## Action item
Can you transcribe the data exactly? Leave the pictures out.

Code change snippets
──────
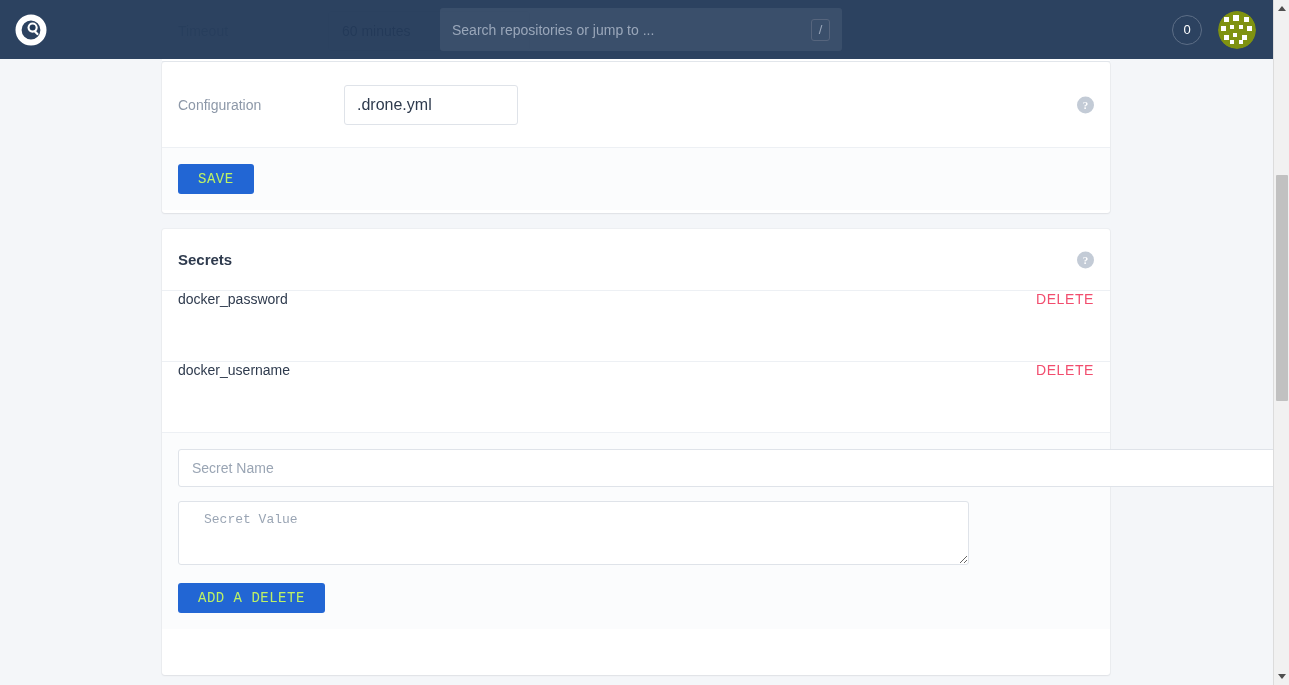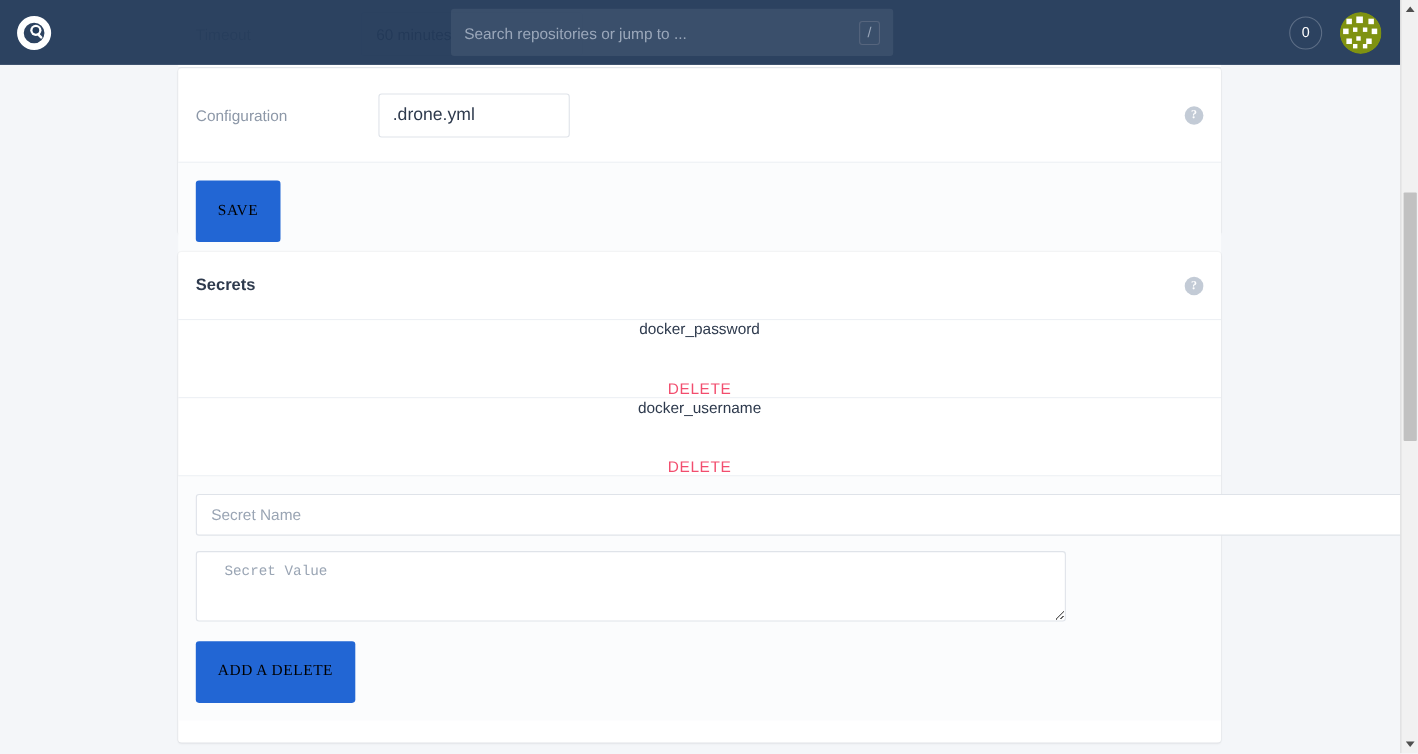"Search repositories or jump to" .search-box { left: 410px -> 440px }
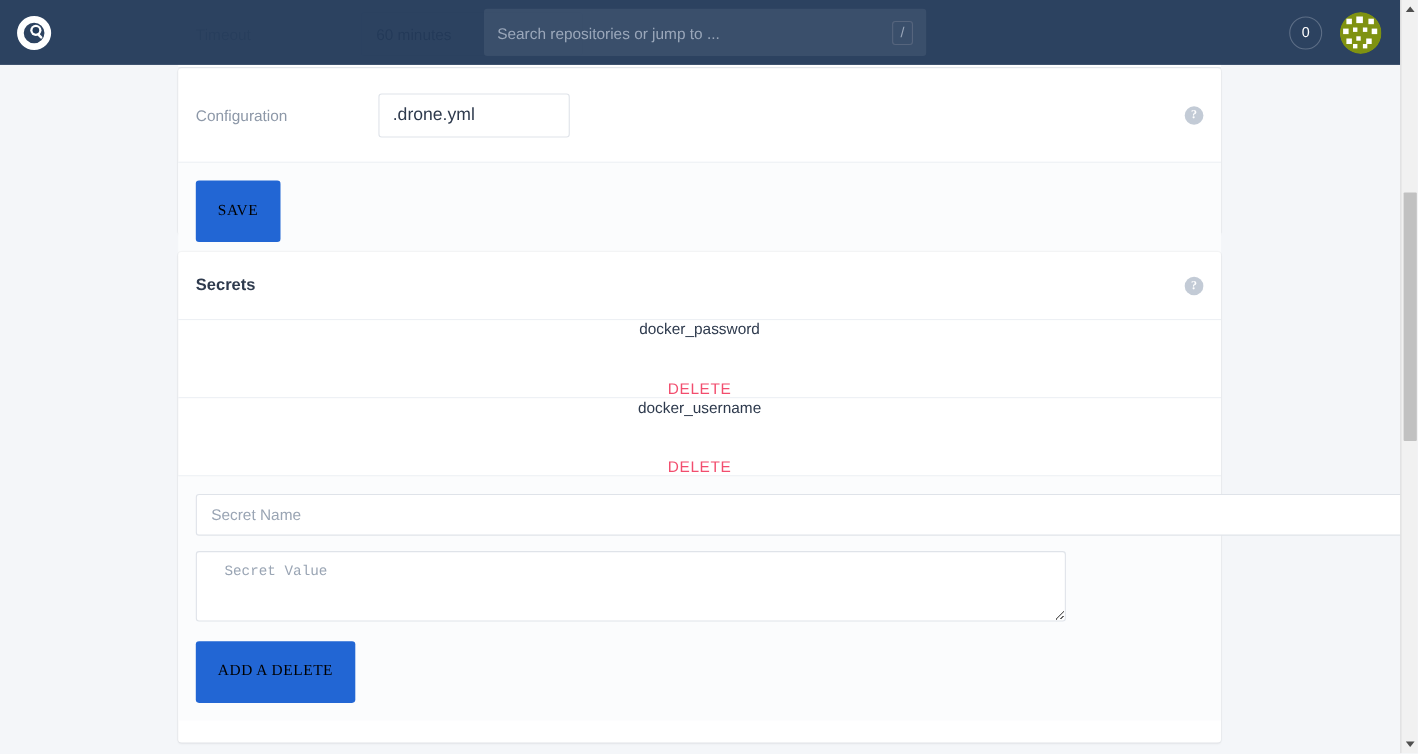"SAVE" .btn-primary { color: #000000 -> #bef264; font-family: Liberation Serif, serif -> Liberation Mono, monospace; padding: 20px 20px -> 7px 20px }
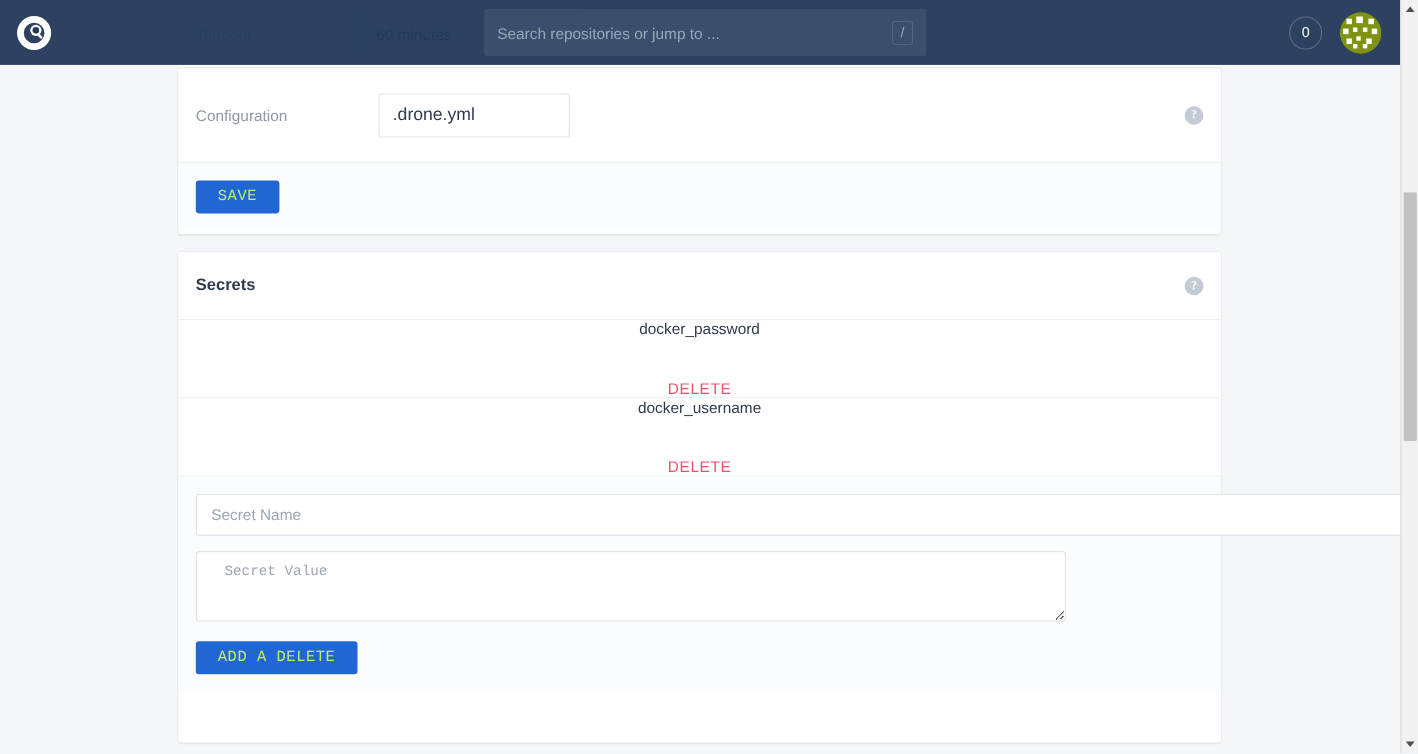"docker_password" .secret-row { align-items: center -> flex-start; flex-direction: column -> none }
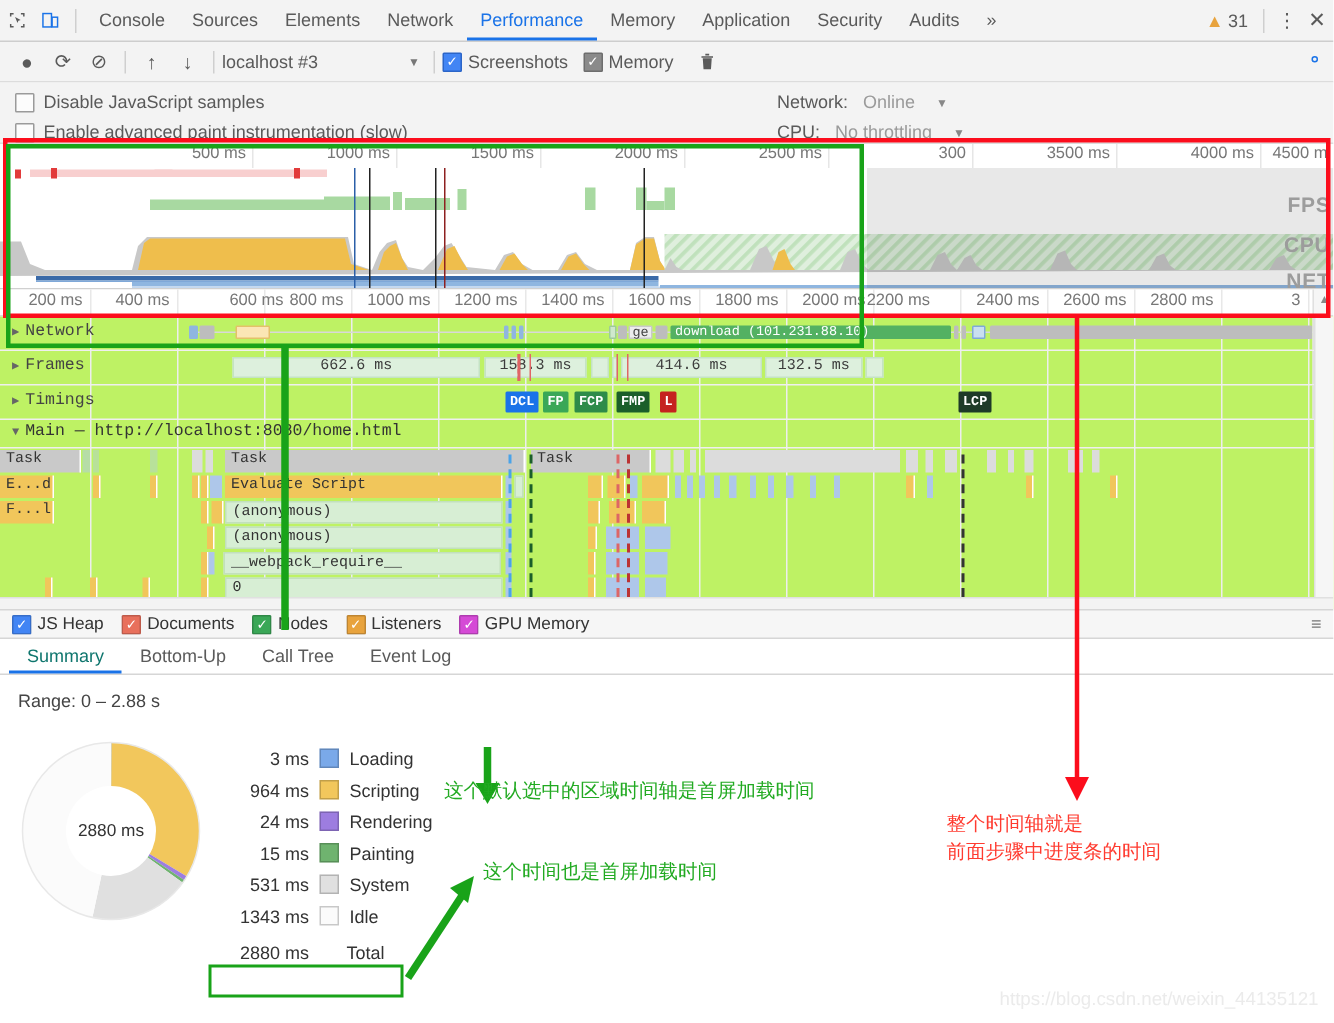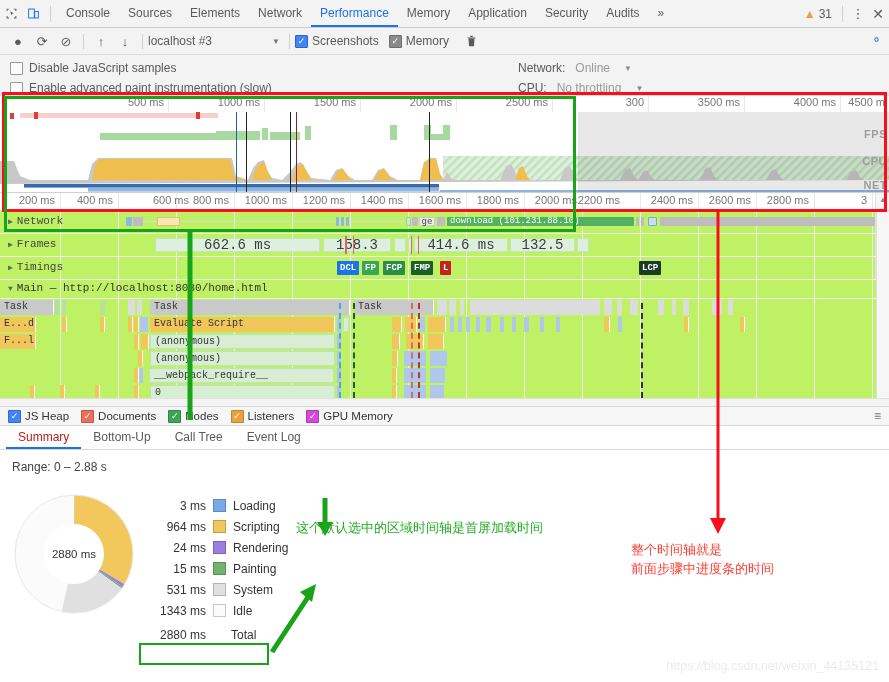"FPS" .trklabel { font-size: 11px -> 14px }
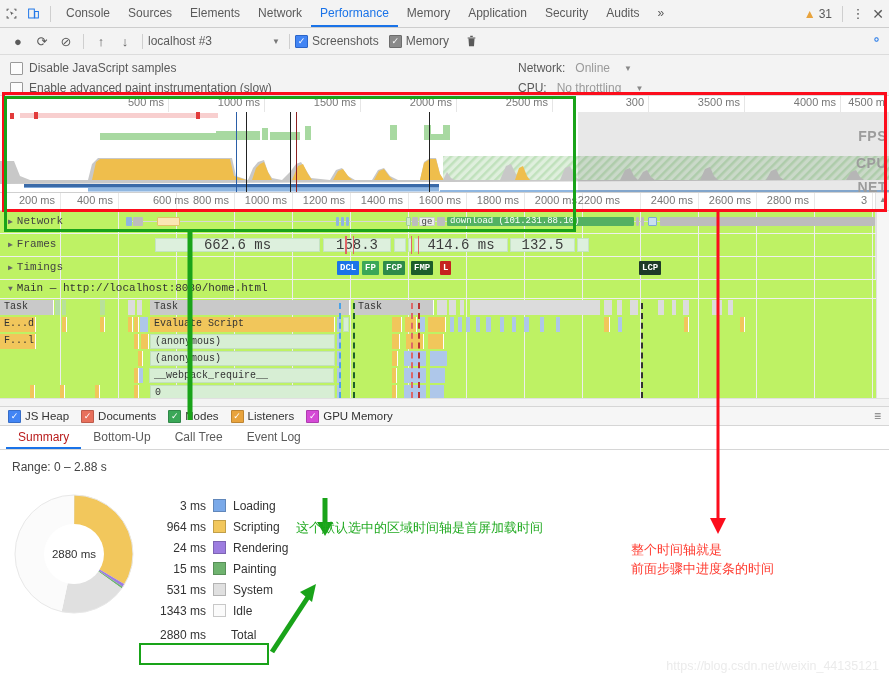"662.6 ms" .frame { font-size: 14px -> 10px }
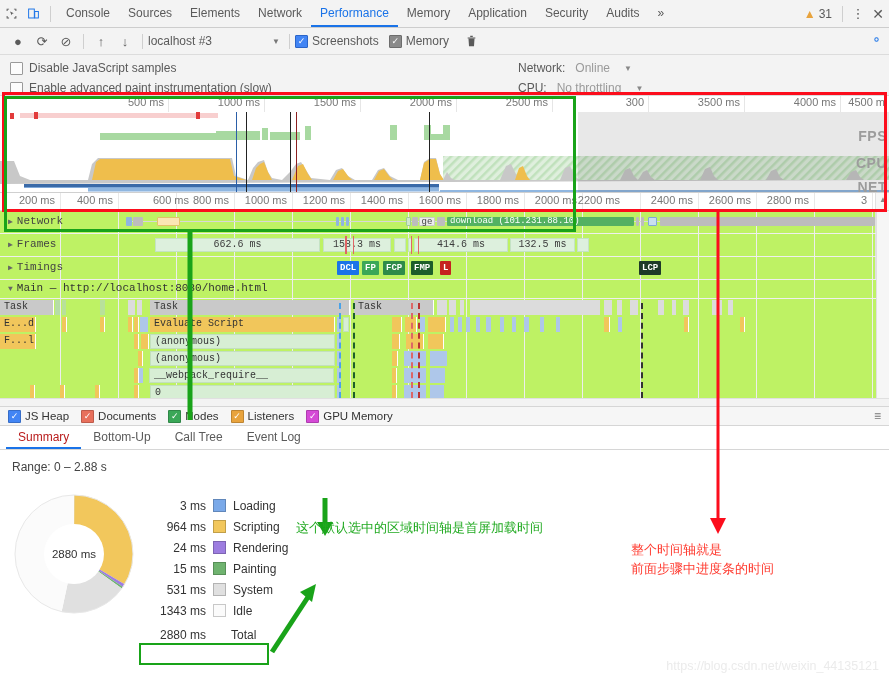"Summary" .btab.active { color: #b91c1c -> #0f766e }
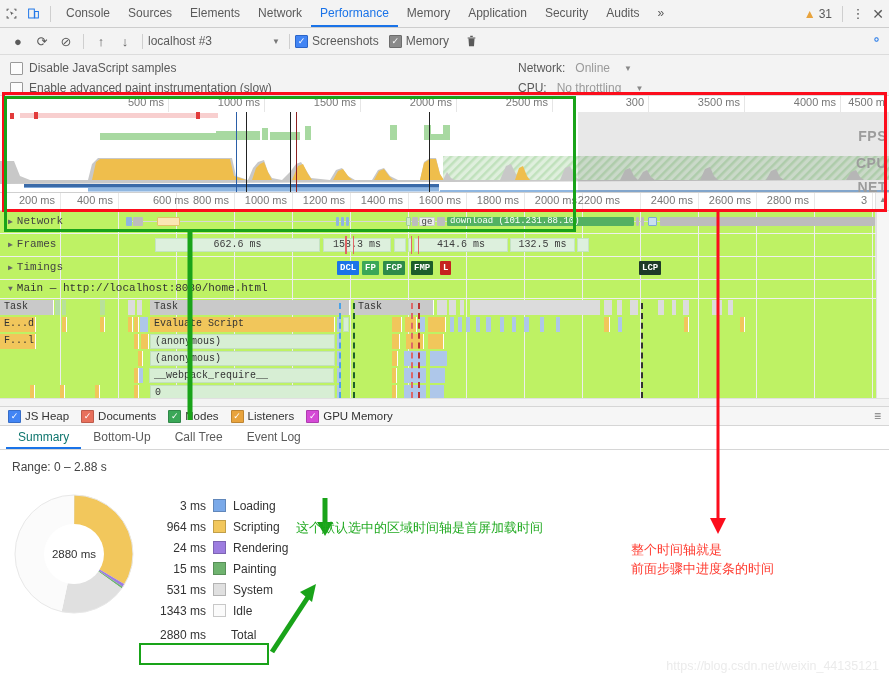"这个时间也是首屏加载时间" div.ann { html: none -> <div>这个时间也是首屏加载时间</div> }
──────
## Response
"Search repositories or jump to" .search-box { left: 410px -> 440px }
"SAVE" .btn-primary { color: #000000 -> #bef264; font-family: Liberation Serif, serif -> Liberation Mono, monospace; padding: 20px 20px -> 7px 20px }
"docker_password" .secret-row { align-items: center -> flex-start; flex-direction: column -> none }
"FPS" .trklabel { font-size: 11px -> 14px }
"662.6 ms" .frame { font-size: 14px -> 10px }
"Summary" .btab.active { color: #b91c1c -> #0f766e }
"这个时间也是首屏加载时间" div.ann { html: none -> <div>这个时间也是首屏加载时间</div> }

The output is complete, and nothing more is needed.